Невероятно сложная материя – душа артиста, душа, рождающая другую душу. Воистину: все сплошная игра, и все правда. Если, конечно, артист подлинный. Если не щадит себя и живет на сцене «на разрыв аорты».

Как-то в присутствии Смоктуновского гроссмейстер экстра-класса, человек среднего возраста, игравший претендентский матч с молодым соперником, пожаловался, что на пятом часу партии доска покрывается туманом и он не может заставить свой мозг работать с прежней точностью. «Странно, – качал головой гроссмейстер, – неужели преждевременная старость? Полная опустошенность, странно…» Когда гроссмейстер ушел, Смоктуновский признался:

– И у меня теперь появляется такое чувство – всё, пустой… Это естественно. Если ты уважал зрителя, любил искусство – ты все отдавал. А «актер актерычи», они, – тут Иннокентий Михайлович промурлыкал густым «фиоритурным» голосом, пародируя «актер актерычей», – долго живут, размеренно. Все-таки жить жизнью другого человека, даже на время, – страшно тяжело. Черпаешь все из одного источника (он прижал ладонь к груди. – А. С.) и понимаешь вдруг, что все исчерпал.

…В моей жизни были театральные подмостки. В школьной самодеятельности играл Землянику в «Ревизоре», Сатина в «На дне». Три сезона выходил на сцену Петрозаводского русского театра драмы в спектакле «Губернатор провинции» в роли немецкого мальчика Вальтера. Это была пьеса братьев Тур и Шейнина на современную тему, действие происходило в только что поверженной Германии, в первые месяцы после войны, нас, участников и зрителей спектакля, отделяло от этих событий каких-нибудь два-три года. На меня ходили смотреть весь наш класс и все ребята со двора, чувствовать себя премьером было сладостно, и все же я едва не бросил театр после четвертого, кажется, спектакля. Мой герой и сверстник был сыном ярого нациста, учился в гитлеровской школе, и, когда советский полковник просил Вальтера почитать какие-нибудь стихи, которые они учили в школе, он читал (надо признаться, читал он, то есть я, со всей мыслимой остервенелостью):

Мы идем, отбивая шаг.

Пыль Европы у нас под ногами.

Ветер битвы свистит в ушах.

Кровь и ненависть, кровь и пламя!

Полковник горестно качал головой, рассказывал Вальтеру про Гете и Гейне. Немецкий мальчик, оболваненный фашизмом, постепенно открывал совсем другой мир, начинал понимать мрак и ужас недавней жизни. На это должно было уйти время – месяцы и месяцы в реальной жизни – два действия на сцене. Но некоторые зрители четвертого спектакля не захотели ждать чудесного преображения волчонка, и стоило мне истерически выкрикнуть в лицо полковнику: «Кровь и ненависть, кровь и пламя!», как с балкона раздались крики: «У, недобиток, Гитлер паршивый…» – и еще похлеще…
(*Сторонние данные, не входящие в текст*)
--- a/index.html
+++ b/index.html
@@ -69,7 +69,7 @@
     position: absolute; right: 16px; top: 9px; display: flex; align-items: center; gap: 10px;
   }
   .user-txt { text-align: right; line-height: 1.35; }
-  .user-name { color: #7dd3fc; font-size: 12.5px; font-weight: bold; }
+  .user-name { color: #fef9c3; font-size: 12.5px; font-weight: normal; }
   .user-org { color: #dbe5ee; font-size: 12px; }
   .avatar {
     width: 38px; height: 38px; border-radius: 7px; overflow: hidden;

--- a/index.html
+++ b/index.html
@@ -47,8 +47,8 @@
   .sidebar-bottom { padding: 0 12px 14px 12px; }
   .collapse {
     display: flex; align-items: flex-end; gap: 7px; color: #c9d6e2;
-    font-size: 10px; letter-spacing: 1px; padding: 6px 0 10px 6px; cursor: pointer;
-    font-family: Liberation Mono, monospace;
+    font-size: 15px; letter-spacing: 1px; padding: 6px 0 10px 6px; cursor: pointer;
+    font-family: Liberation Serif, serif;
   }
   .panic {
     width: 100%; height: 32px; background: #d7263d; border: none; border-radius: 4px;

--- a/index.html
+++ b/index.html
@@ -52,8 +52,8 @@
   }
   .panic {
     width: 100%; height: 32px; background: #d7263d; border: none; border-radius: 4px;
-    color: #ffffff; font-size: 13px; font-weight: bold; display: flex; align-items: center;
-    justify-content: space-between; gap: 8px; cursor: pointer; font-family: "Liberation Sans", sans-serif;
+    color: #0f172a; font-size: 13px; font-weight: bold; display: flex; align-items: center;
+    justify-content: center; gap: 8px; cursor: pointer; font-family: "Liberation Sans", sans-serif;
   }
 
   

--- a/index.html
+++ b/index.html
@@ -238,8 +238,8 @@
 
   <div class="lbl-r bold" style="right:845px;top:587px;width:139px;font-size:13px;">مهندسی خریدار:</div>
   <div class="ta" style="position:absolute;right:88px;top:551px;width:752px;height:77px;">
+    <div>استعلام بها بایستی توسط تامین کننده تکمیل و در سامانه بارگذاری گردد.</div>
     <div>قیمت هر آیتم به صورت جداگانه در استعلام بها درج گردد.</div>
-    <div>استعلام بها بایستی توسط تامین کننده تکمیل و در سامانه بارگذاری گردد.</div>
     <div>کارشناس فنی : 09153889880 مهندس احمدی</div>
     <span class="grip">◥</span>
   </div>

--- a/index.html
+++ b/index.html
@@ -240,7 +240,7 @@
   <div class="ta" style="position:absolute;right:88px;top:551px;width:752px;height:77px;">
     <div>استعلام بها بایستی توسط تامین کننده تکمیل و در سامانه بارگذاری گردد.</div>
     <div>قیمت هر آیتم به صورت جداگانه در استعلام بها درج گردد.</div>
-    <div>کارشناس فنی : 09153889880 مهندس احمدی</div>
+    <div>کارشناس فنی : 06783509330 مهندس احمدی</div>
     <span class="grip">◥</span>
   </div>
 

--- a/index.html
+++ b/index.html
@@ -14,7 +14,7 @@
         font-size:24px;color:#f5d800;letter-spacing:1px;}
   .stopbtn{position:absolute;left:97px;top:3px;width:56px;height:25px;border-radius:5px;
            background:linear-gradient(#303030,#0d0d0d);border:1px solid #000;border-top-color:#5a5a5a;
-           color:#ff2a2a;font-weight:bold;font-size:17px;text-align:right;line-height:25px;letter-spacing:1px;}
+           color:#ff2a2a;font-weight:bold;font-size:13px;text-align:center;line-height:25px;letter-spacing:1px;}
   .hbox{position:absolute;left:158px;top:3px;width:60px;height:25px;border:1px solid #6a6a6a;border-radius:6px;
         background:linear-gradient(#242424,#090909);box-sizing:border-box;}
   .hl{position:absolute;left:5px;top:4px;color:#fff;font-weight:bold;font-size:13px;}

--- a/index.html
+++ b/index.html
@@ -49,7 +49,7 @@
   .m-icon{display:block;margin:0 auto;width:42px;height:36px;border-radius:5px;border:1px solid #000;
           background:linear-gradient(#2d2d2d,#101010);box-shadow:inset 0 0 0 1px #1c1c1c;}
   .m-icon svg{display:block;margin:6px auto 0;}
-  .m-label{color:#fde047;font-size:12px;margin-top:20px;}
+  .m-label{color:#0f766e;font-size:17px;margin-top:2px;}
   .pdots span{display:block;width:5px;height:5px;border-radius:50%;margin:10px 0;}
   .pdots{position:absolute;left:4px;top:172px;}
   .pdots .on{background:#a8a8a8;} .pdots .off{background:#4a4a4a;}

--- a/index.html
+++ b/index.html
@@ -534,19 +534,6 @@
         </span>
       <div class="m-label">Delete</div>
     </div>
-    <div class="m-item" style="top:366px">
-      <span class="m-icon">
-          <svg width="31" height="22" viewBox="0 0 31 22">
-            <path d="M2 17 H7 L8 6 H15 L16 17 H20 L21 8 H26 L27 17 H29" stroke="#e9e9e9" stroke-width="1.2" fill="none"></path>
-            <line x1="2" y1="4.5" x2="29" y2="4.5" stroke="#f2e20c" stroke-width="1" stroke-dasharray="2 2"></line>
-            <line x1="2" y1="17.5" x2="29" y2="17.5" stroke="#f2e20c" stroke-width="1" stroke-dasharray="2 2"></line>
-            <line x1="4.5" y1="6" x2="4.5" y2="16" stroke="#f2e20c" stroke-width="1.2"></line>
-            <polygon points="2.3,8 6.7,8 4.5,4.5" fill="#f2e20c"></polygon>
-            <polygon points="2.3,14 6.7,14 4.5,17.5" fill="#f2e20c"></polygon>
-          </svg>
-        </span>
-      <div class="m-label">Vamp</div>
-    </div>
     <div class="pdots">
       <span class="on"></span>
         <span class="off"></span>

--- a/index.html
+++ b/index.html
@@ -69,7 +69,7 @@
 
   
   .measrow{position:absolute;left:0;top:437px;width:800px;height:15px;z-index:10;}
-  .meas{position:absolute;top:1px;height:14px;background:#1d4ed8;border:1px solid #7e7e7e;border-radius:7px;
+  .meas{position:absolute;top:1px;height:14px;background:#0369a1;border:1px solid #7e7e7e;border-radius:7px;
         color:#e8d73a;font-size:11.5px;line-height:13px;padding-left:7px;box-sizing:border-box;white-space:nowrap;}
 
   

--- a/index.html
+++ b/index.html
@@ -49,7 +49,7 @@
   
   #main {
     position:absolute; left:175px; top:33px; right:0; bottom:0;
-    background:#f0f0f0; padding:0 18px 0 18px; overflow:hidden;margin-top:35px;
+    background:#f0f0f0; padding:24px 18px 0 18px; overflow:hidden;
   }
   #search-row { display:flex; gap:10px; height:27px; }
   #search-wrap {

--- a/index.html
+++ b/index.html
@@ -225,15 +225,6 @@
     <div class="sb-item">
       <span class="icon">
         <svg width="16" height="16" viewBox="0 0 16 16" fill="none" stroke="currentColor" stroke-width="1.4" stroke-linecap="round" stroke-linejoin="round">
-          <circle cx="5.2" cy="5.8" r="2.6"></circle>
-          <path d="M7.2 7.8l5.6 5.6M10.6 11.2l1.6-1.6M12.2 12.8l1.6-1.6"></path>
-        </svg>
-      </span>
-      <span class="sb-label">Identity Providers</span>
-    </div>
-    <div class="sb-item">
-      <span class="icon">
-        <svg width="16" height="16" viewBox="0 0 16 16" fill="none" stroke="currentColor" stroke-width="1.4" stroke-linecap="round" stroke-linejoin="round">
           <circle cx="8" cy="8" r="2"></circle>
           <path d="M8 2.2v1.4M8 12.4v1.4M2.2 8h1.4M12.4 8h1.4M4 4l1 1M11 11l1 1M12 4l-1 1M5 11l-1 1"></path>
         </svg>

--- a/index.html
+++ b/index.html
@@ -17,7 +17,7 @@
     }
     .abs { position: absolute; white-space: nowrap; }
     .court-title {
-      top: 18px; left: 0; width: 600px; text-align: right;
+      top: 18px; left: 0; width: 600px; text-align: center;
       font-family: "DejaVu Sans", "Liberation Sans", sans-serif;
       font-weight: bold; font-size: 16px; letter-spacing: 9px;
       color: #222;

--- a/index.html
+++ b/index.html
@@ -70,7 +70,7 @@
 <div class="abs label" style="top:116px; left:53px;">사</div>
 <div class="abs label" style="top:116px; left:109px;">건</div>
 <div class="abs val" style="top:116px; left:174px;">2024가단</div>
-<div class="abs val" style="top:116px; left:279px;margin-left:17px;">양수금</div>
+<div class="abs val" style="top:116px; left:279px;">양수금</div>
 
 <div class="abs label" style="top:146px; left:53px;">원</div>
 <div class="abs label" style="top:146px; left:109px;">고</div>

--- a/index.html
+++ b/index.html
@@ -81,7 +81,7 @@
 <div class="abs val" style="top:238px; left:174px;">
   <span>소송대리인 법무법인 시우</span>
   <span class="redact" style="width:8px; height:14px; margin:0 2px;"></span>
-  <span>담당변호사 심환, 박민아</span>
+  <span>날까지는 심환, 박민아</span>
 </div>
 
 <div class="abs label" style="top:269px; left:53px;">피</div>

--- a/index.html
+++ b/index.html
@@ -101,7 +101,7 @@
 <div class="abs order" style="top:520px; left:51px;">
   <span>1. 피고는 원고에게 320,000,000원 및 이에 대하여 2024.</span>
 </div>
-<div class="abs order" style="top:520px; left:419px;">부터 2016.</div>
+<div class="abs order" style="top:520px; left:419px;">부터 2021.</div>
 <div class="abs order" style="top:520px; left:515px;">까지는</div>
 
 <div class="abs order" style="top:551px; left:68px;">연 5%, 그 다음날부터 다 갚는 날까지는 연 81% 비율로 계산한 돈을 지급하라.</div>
Доиграл спектакль я еле-еле, слезы душили, непроизвольно текли по моим тоном покрытым, припудренным щекам. На следующий день прямо из школы я прибежал в театр, меня трясло от обиды, я чувствовал себя опозоренным навеки, рыдал в кабинете главрежа и просил снять меня из спектакля, заменить, не выпускать больше на сцену в роли фашистика. Борис Михайлович Филиппов долго успокаивал меня, говорил: чудак-человек, такие крики означают признание, ты, стало быть, здорово вжился в образ, тебе поверили, а твоя репутация ученика четвертого «б» 9‑й средней школы Петрозаводска, председателя совета отряда, вовсе не пострадала вчера, поскольку на сцене ты не петрозаводский пионер, а сын нашего злейшего врага, воспитанный врагом по образу и подобию…

Я никогда не был и не мог стать хорошим актером и рад, что удержался от соблазна (театр давал мне рекомендацию) поступать в театральный институт и связать свою жизнь с подмостками. Во мне сидел внутренний контролер, он мешал безоглядной вере в предполагаемые обстоятельства, стреноживал воображение, фантазию, не давал растворяться в чужой жизни.